首先,对于左右端点位于同一个块中的,直接暴力,复杂度 \(O( \sqrt n )\),显然正确
接下来对于不满足以上条件的询问,按左端点排序,左端点在一个块中的按右端点排序,左端点在同一块的一起处理。
对每个块中的询问分别处理,因为右端点单调递增,所以可以只包含增加操作。
这样从左端点所在块的右端点到询问的右端点之间的答案就计算出来了。
对于左端点到左端点所在块的右端点这个区间,我们考虑这样一种做法,将左指针移动到左端点所在块的右端点 + 1处,向左插入,将块内的贡献加入。

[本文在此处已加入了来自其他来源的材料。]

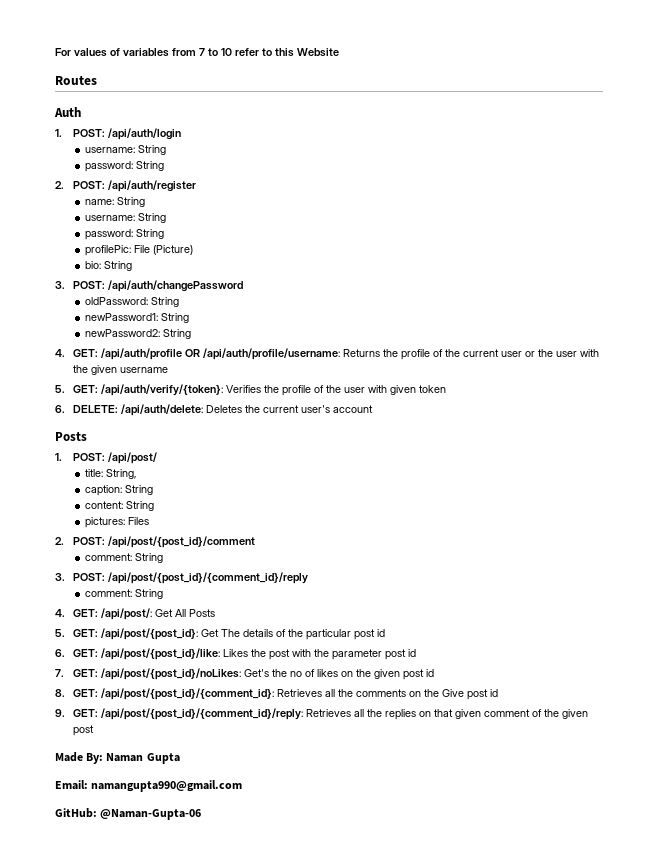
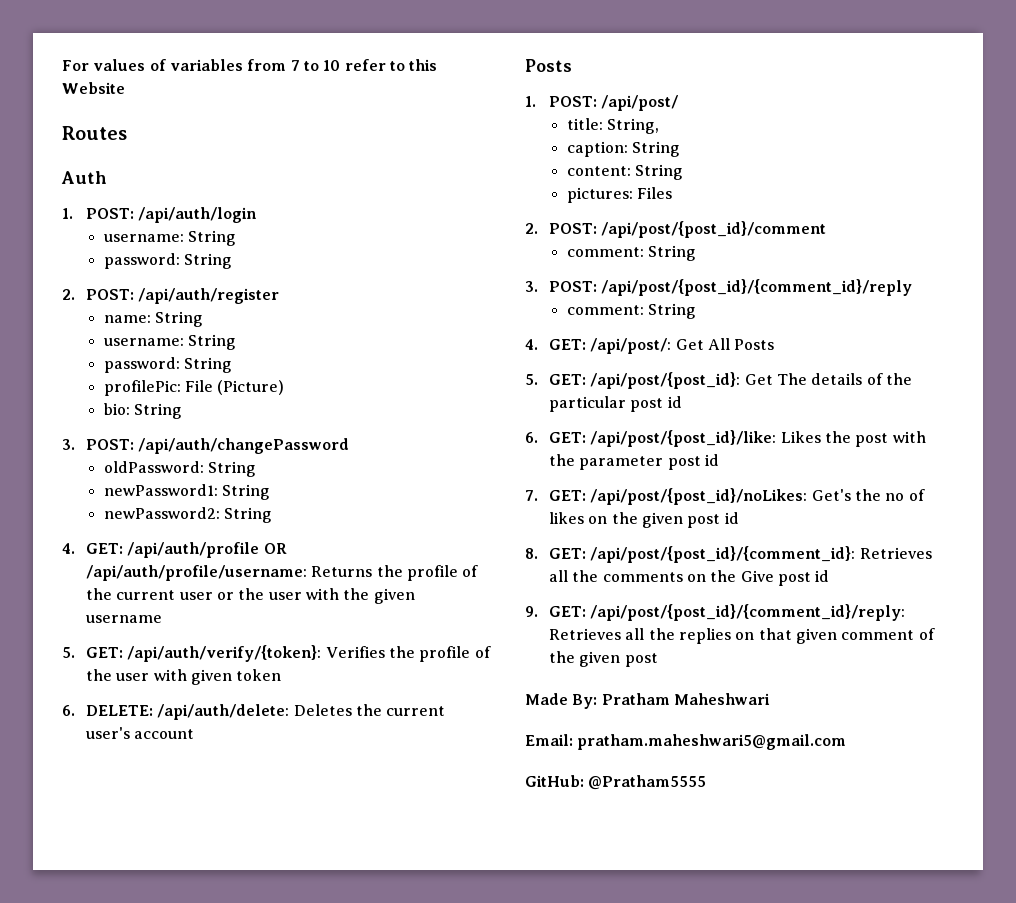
- Made By: Naman Gupta
+ Made By: Pratham Maheshwari
- Email: namangupta990@gmail.com
+ Email: pratham.maheshwari5@gmail.com
- GitHub: @Naman-Gupta-06
+ GitHub: @Pratham5555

每个询问处理完后,将答案变为处理左端点到左端点所在块的右端点之前的答案,改操作不是删除操作,我们称之为撤销qwq
右端点复杂度 \(O(n\sqrt n)\),左端点复杂度 \(O(m\sqrt n)\),复杂度正确,然后这个题我们就切了,蜡笔题qnq
下一道
题目就是说,给你个序列,然后让你求每个元素出现次数×元素值的最大值。
区间众数模板qwq
/**
* author: zcxxxxx
* creater: 2022.8.7
**/
#include <bits/stdc++.h>
#define il inline
#define reg register
#define ll long long
#define int long long
#define pii pair<int, int>
#define eps 1e-8
const int INF = 0x3f3f3f3f;
const int mod = 1e9 + 7;
namespace math {
ll Gcd(ll num1, ll num2) {return !num2 ? num1 : Gcd(num2, num1 % num2);}
ll tx, ty, tz; void Exgcd(ll num1, ll num2) {if(num2 == 0) {tx = 1, ty = 0; return;}
Exgcd(num2, num1 % num2), tz = tx, tx = ty, ty = tz - num1 / num2 * ty;}
ll Gmul(ll x, ll y) {ll ans = 0; while(y != 0) {if(y & 1) ans = (ans + x) % mod; x = (x + x) % mod, y >>= 1;} return ans;}
ll Gpow(ll base, ll pow) {ll ans = 1;while(pow) {if(pow & 1) ans = Gmul(ans, base); base = Gmul(base, base);pow >>= 1;} return ans;}
ll Qpow(ll base, ll pow) {ll ans = 1;while(pow) {if(pow & 1) ans = (ans * base) % mod; base = (base * base) % mod;pow >>= 1;} return ans;}
bool cmpstb(ll a, ll b) {return a < b;}
}
namespace rdin {
inline int READ() {register int x = 0, t = 1; register char ch = getchar();
while (ch != '-' && (ch < '0' || ch > '9')) ch = getchar(); if(ch == '-') {t = -1; ch = getchar();}
while (ch >= '0' && ch <= '9') {x = x * 10 + ch - 48; ch = getchar();}return x * t;}
template <typename T>
void read(T& arg) {arg = READ();}
template <typename T, typename...Types>
void read(T& a, Types&...as) {a = READ(); read(as...);}
}
using namespace std;
using namespace rdin;
//using namespace math;
const int A = 1e2 + 7;
const int B = 1e3 + 7;
const int C = 1e5 + 7;
const int D = 3e5 + 7;
const int E = 1e6 + 7;
const int F = 1e7 + 7;
#define FOR(x,y,z) for(register int x=y;x<=z;++x)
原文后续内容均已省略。